At Kansas Medical Billing, we specialize in Medicare billing compliance for physician practices. Our services include accurate annual wellness visit coding, documentation review, and denial management. Our team verifies G0438/G0439 eligibility before the visit. We make sure to submit clean claims the first time.

Get a free AWV billing audit for your practice.

Contact Kansas Medical Billing Today

Frequently Asked Questions

1. What is the difference between G0438 and G0439?

G0438 is the initial Medicare AWV, billed once after 12 months of Part B enrollment. G0439 is for subsequent visits, allowed every 11+ months thereafter.

2. Can I bill a problem-oriented E/M visit on the same day as an AWV?

Yes. Bill AWV with G0438/G0439 and E/M (99202–99215) with Modifier 25. The E/M must be medically necessary, separately documented, and diagnosis-specific.

3. Does Medicare cover the annual wellness visit at 100%?
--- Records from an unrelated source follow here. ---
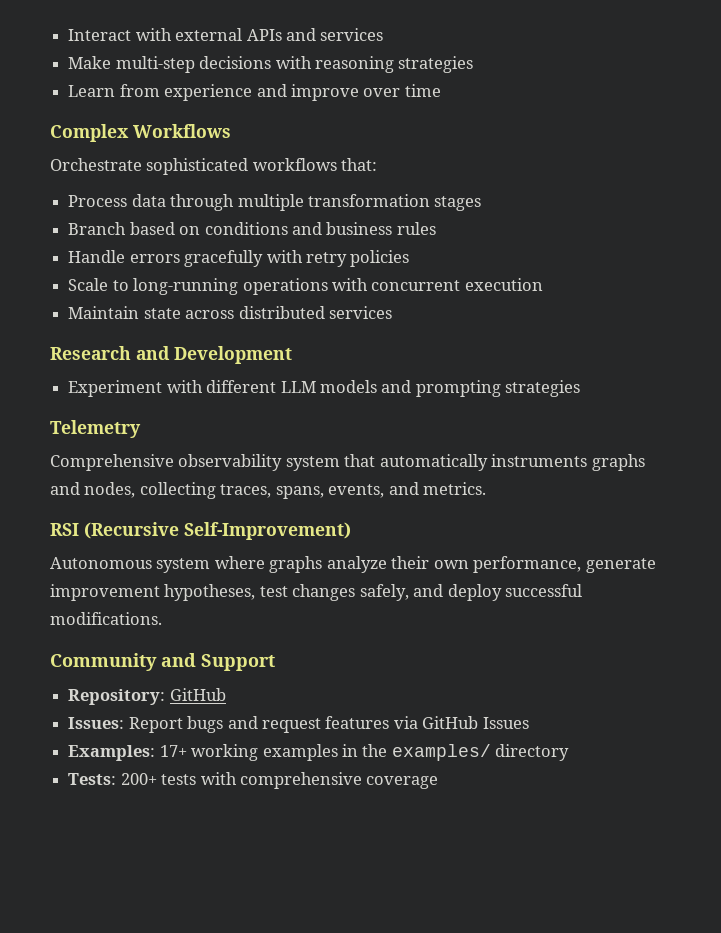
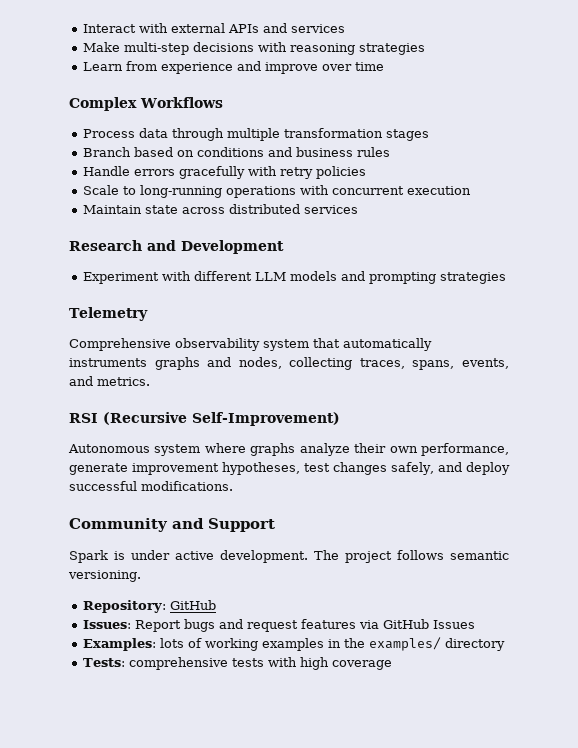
- Orchestrate sophisticated workflows that:
+ Spark is under active development. The project follows semantic versioning.
- Examples: 17+ working examples in the examples/ directory
+ Examples: lots of working examples in the examples/ directory
- Tests: 200+ tests with comprehensive coverage
+ Tests: comprehensive tests with high coverage

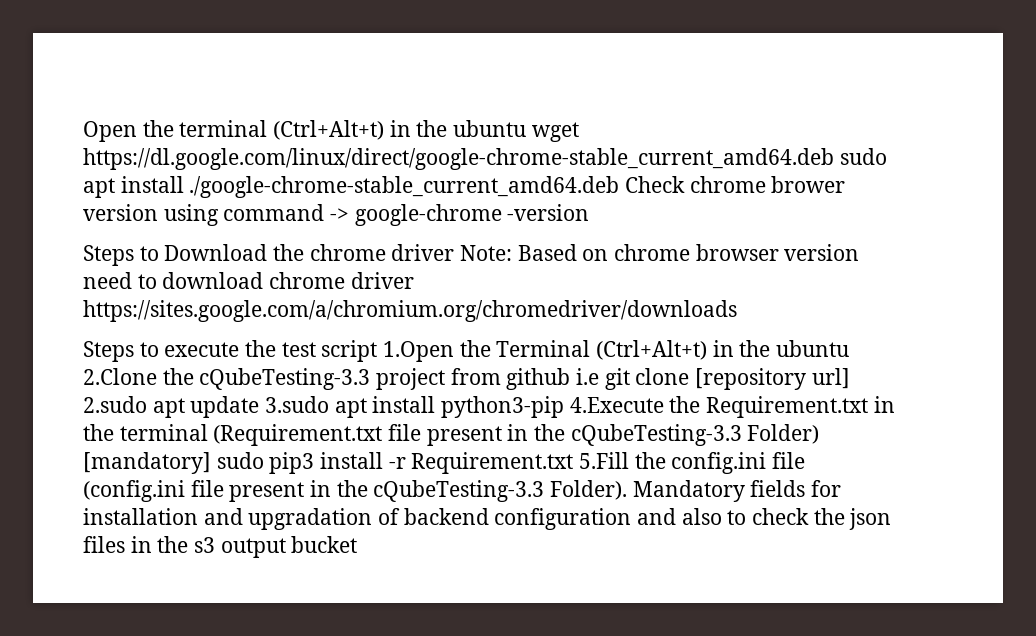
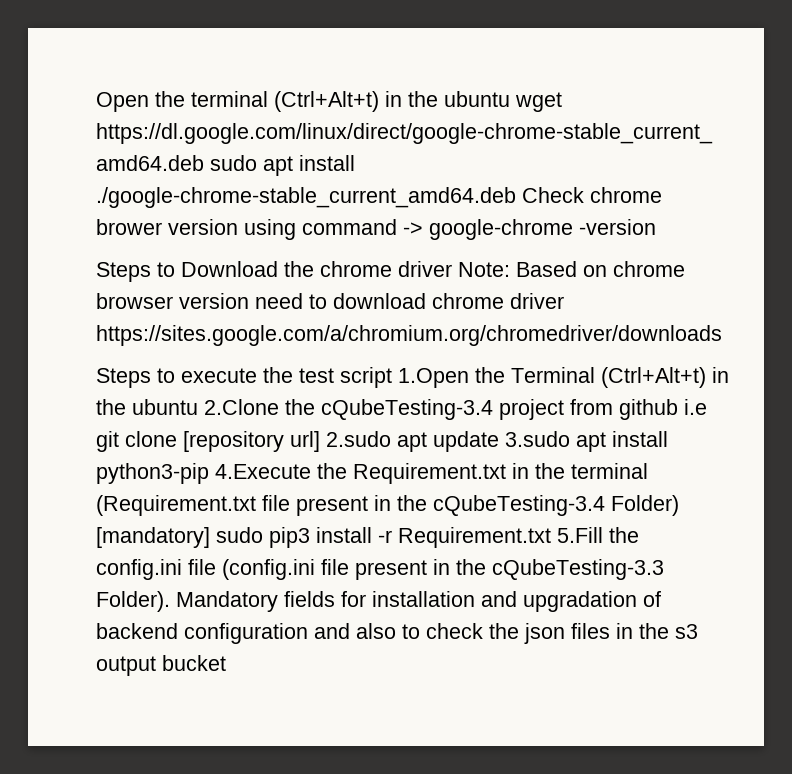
- Steps to execute the test script 1.Open the Terminal (Ctrl+Alt+t) in the ubuntu 2.Clone the cQubeTesting-3.3 project from github i.e git clone [repository url] 2.sudo apt update 3.sudo apt install python3-pip 4.Execute the Requirement.txt in the terminal (Requirement.txt file present in the cQubeTesting-3.3 Folder) [mandatory] sudo pip3 install -r Requirement.txt 5.Fill the config.ini file (config.ini file present in the cQubeTesting-3.3 Folder).
+ Steps to execute the test script 1.Open the Terminal (Ctrl+Alt+t) in the ubuntu 2.Clone the cQubeTesting-3.4 project from github i.e git clone [repository url] 2.sudo apt update 3.sudo apt install python3-pip 4.Execute the Requirement.txt in the terminal (Requirement.txt file present in the cQubeTesting-3.4 Folder) [mandatory] sudo pip3 install -r Requirement.txt 5.Fill the config.ini file (config.ini file present in the cQubeTesting-3.3 Folder).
Yes. Medicare covers AWVs at 100% with no copay or deductible if assignment is accepted. Cost-sharing applies only to separately billed problem-oriented E/M services.

4. Can a nurse practitioner bill for an annual wellness visit independently?

Yes. NPs, PAs, and CNSs can bill AWVs under their own NPI per CMS rules and state laws, with required supervision for staff-performed components.

5. What happens if a required AWV element is missing from documentation?

Missing elements increase audit risk. CMS may recoup payments if documentation is incomplete, indicating non-compliance. Use structured templates aligned with all required AWV components.